2 Department of Biochemistry, Faculty of Veterinary Medicine, Adnan Menderes University, Aydin-09016, Turkey.
Abstract
The aim of this study was to investigate the effects of preslaughter shackling durations on some blood parameters, breast and thigh meat quality traits, and muscle metabolites in broilers. The effects of shackling were determined in a group of Ross 308 broilers (240 birds) aged 42 days. Four shackling treatments were used in experimental tests: shackling of broilers for 10 (Group G10; as control), 30 (G30), 60 (G60), and 120 seconds (G120). Results showed that corticosterone (CORT) level (2314.79 pg ml-1) at 120 seconds shackling group increased (P< 0.01).

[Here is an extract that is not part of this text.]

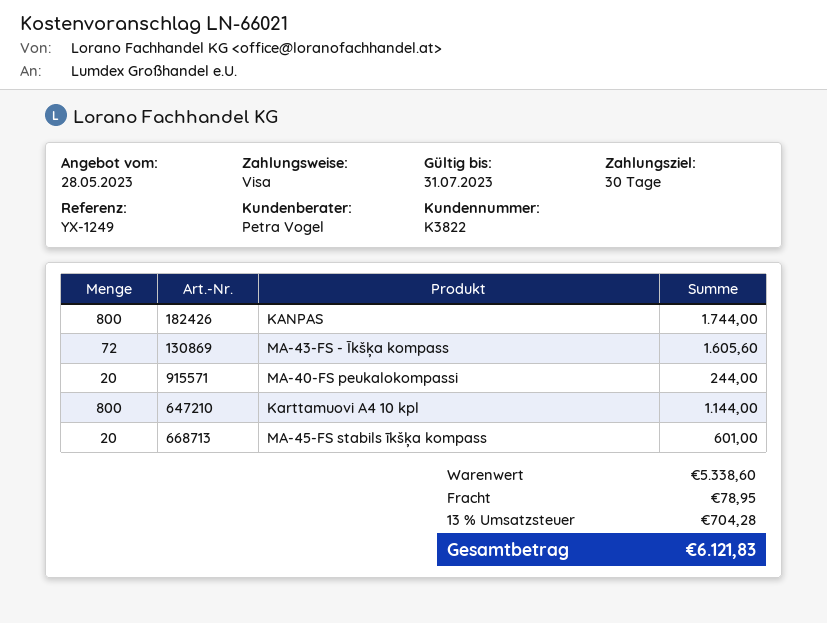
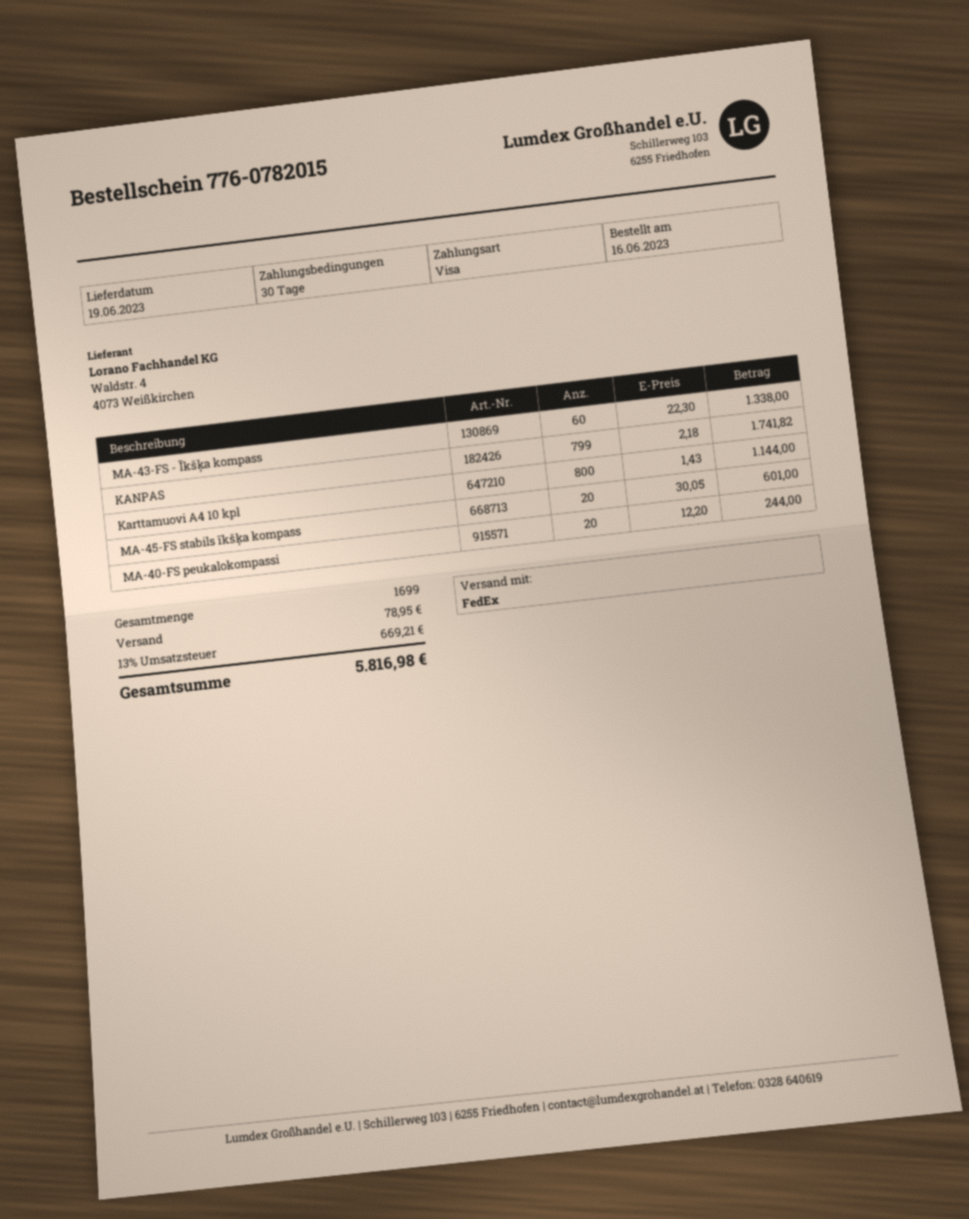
KANPAS: 800 for 1744.00 -> 799 for 1741.82
MA-43-FS - Īkšķa kompass: 72 for 1605.60 -> 60 for 1338.00
tax: 13% = 704.28 -> 13% = 669.21
total: 6121.83 -> 5816.98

Results indicated that kinase (CK) activity was the highest (2265.69 U I-1) in the 120 seconds shackling group while it was the lowest (1970.64 U I-1) in 10 s group according to the shackling duration (P< 0.05). The breast meat redness value increased due to increase in shackling duration (P< 0.05). It was revealed that shackling duration had decreased breast muscle glycogen level in all treatment groups (P< 0.001). Conversely, breast lactate level increased according to increase in shackling duration (P< 0.05). It was revealed that there was a negative relationship (r= -0.466) between breast meat ultimate pH and cooking loss (CL) value in male broilers (P< 0.01). These results indicated that the preslaughter shackling procedure might be a considerably stressful procedure for broilers, particularly exceeding 60 s. This study suggested that broilers could be at disadvantage due to more struggle during long duration shackling and accelerated postmortem glycolysis, which is detrimental to the quality of breast meat.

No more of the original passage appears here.